─── EXTRACTED RECORDS ───

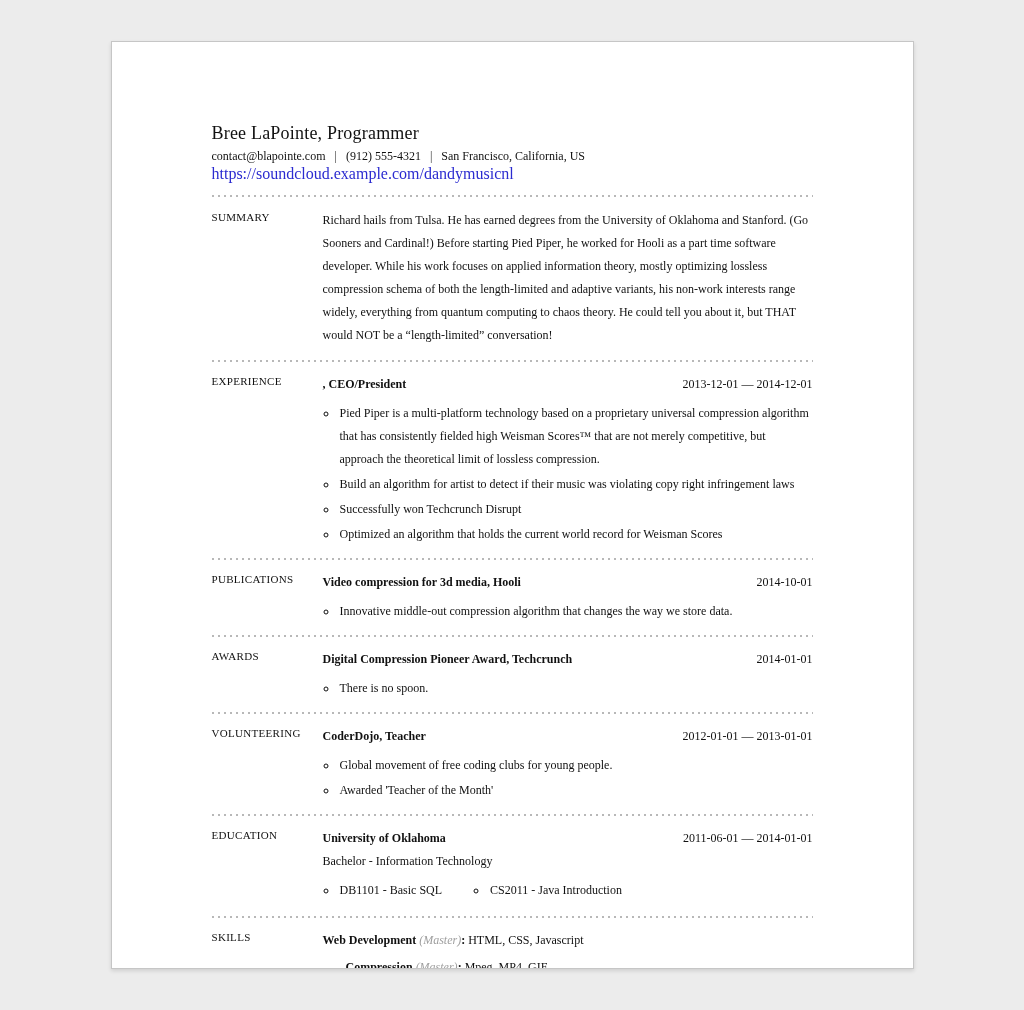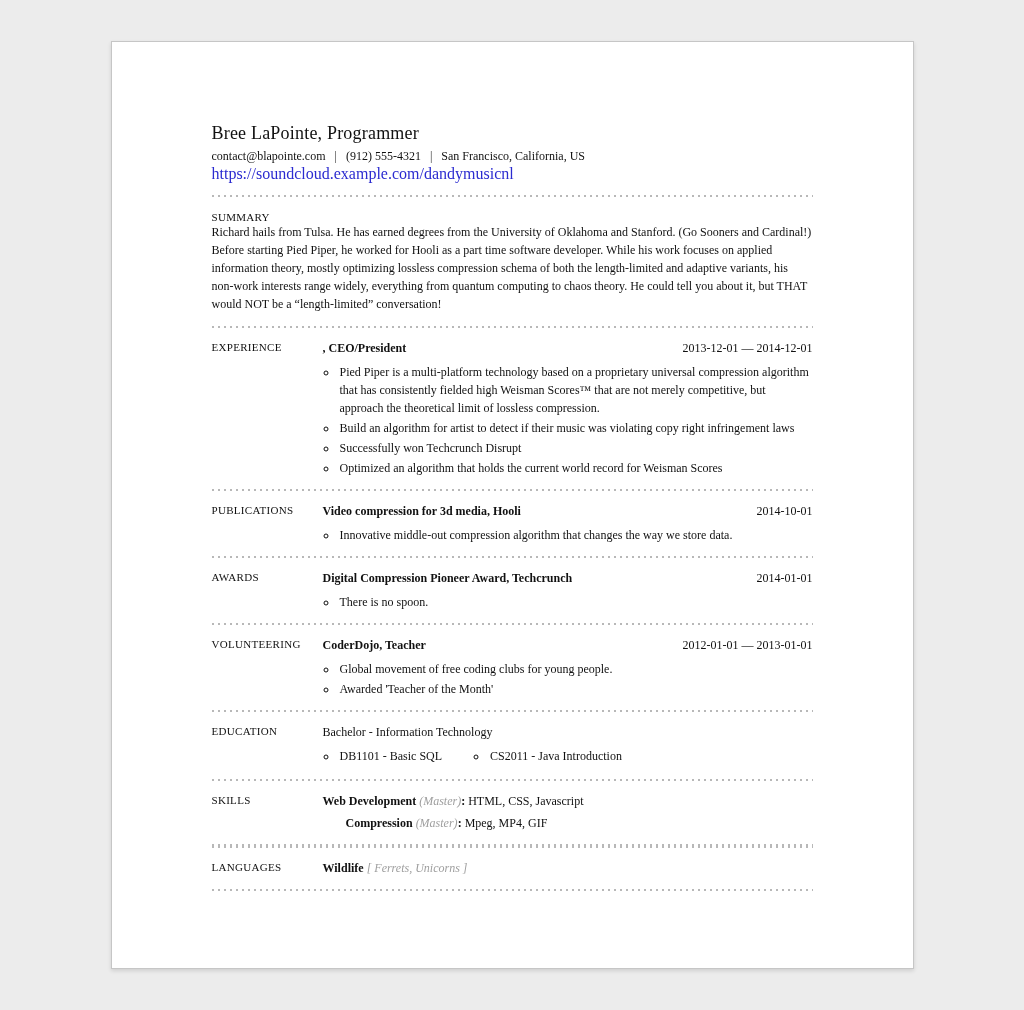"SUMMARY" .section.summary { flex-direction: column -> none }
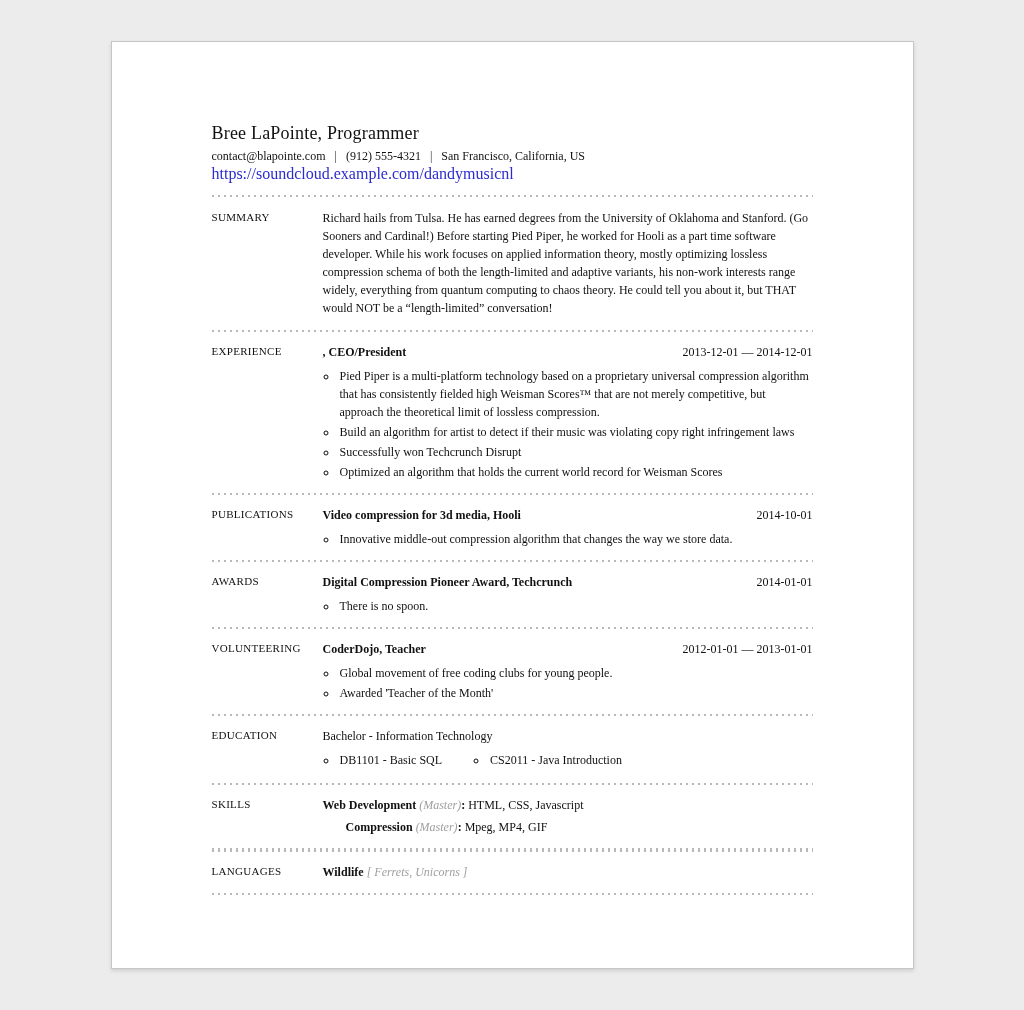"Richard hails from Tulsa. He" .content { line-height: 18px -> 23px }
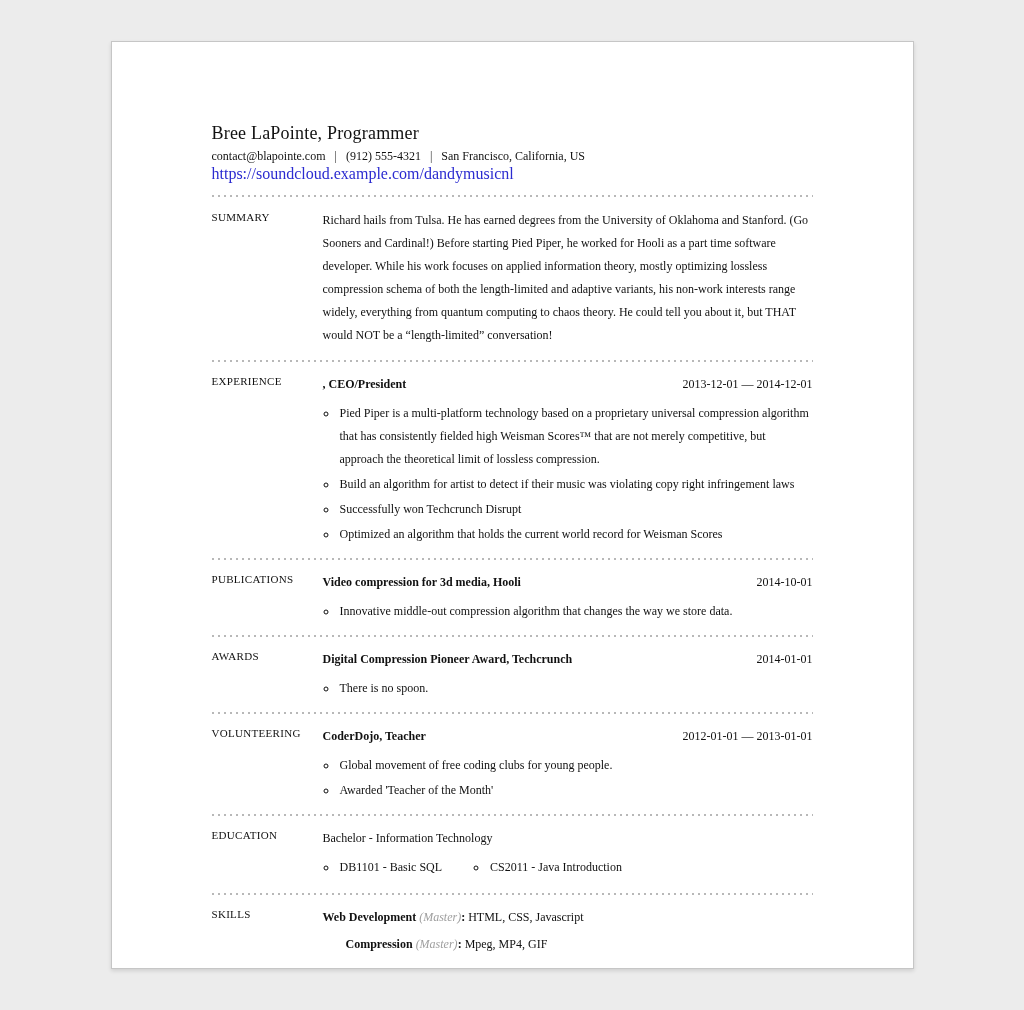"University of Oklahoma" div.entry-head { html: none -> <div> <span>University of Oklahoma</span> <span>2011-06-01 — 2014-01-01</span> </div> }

───
─── EXTRACTED RECORDS ───

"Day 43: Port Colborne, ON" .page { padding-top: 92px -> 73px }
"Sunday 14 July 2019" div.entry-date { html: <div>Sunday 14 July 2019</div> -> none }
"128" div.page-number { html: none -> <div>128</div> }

───

[TASK ITEM]: Above are some records; quote exactly and only the lines that begin at the line containing "flex-direction: column ->" and stop after the line containing "-> <div> <span>University", leaving out the pictures.

[WRITTEN ANSWER]:
"SUMMARY" .section.summary { flex-direction: column -> none }
"Richard hails from Tulsa. He" .content { line-height: 18px -> 23px }
"University of Oklahoma" div.entry-head { html: none -> <div> <span>University of Oklahoma</span> <span>2011-06-01 — 2014-01-01</span> </div> }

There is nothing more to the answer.